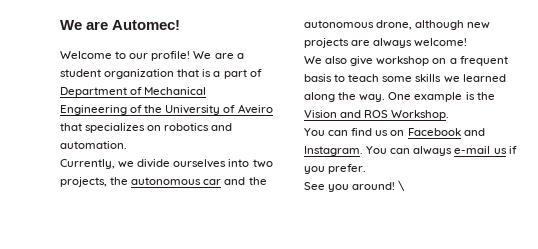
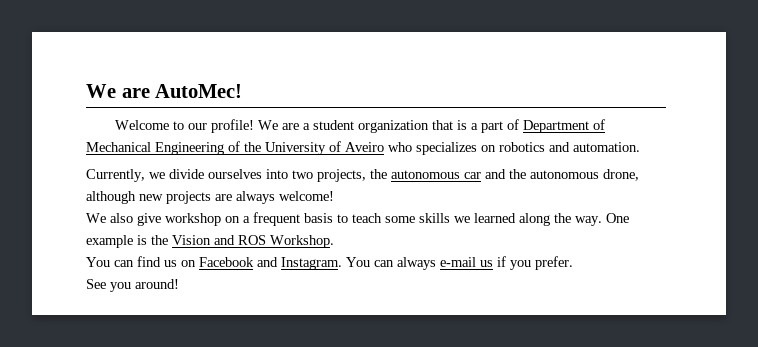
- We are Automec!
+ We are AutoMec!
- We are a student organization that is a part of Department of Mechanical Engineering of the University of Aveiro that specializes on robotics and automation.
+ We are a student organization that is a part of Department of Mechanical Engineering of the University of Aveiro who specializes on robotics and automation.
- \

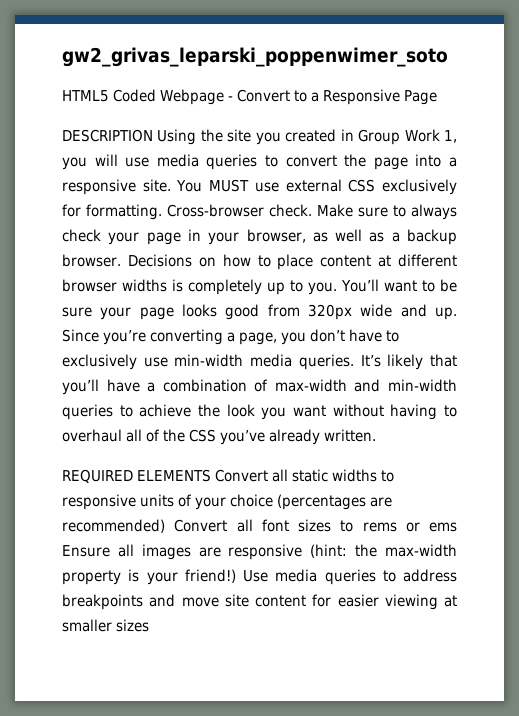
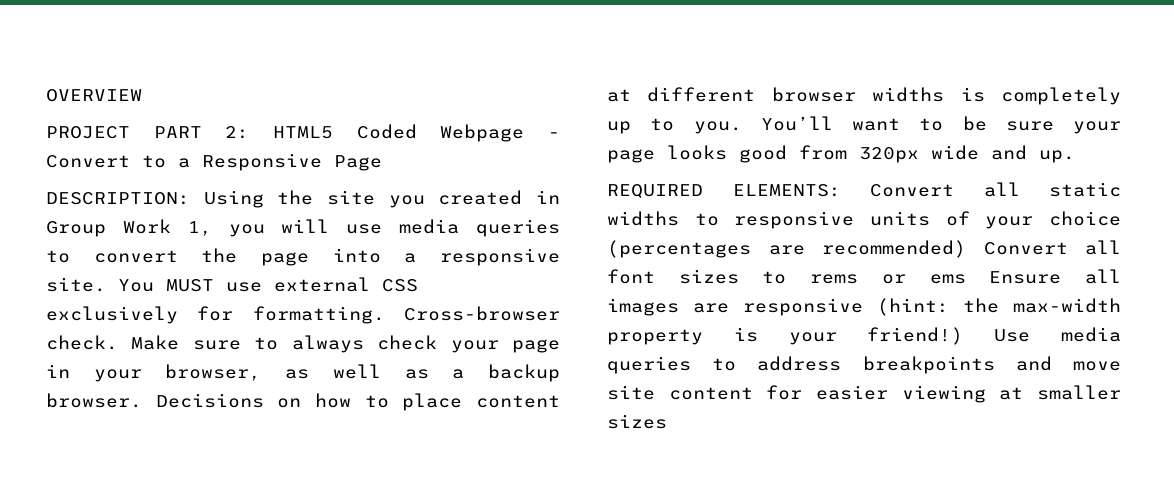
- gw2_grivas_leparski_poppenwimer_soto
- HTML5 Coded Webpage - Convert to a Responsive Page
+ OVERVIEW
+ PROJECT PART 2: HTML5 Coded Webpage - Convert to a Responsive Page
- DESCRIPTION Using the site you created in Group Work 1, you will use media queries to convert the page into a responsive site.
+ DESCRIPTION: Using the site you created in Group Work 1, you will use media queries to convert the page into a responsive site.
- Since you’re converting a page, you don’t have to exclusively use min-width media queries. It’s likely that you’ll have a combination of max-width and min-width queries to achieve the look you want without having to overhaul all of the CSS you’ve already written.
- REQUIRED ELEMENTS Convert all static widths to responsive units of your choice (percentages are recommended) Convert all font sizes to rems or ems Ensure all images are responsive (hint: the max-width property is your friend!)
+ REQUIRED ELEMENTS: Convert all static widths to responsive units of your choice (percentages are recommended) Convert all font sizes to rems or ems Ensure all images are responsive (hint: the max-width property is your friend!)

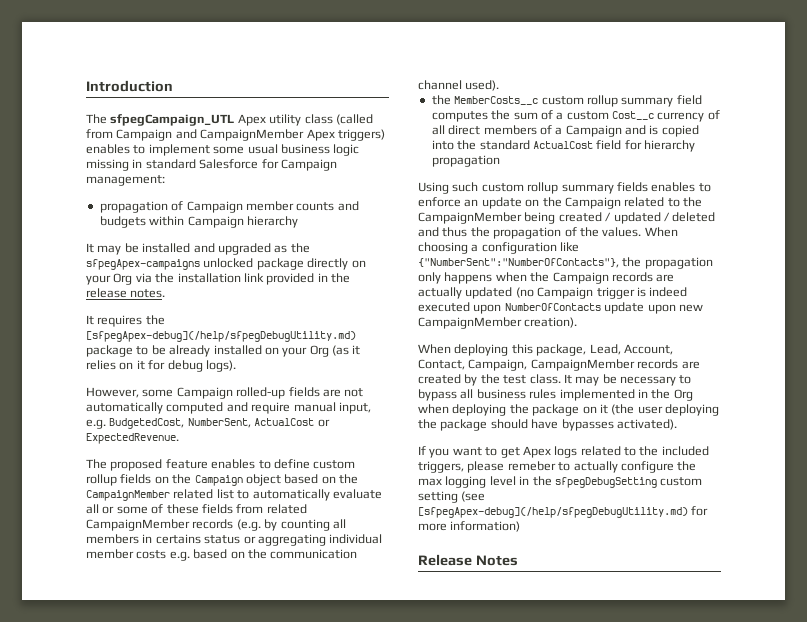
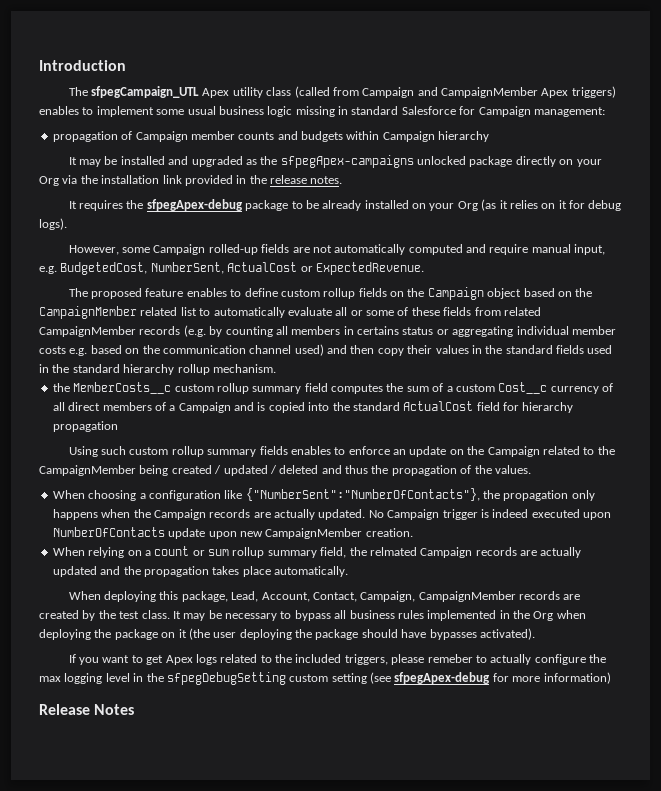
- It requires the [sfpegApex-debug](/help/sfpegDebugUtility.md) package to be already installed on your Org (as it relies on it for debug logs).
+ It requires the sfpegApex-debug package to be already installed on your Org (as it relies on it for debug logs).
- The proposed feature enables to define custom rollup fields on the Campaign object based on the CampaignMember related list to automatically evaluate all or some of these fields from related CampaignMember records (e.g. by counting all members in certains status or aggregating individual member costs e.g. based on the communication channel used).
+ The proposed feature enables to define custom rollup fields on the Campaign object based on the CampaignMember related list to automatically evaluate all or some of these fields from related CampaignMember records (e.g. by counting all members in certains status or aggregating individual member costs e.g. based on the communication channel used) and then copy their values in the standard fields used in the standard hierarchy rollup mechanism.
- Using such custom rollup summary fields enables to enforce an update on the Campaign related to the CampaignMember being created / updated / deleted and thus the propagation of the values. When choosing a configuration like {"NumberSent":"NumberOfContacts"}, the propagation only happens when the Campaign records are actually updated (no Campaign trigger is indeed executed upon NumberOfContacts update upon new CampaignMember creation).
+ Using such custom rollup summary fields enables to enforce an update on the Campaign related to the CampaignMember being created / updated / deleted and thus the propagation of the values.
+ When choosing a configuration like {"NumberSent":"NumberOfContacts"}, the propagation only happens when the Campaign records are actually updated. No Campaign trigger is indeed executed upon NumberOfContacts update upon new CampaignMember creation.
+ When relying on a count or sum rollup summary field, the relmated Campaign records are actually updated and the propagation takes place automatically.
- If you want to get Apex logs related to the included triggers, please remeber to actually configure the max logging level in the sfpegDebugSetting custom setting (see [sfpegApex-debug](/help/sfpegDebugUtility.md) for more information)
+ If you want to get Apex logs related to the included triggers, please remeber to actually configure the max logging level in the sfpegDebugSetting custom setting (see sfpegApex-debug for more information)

○ ○ ○ ○

### Task objective
Say how many lines in the records contain the string "individual". No other text is needed.

### Completed exercise
2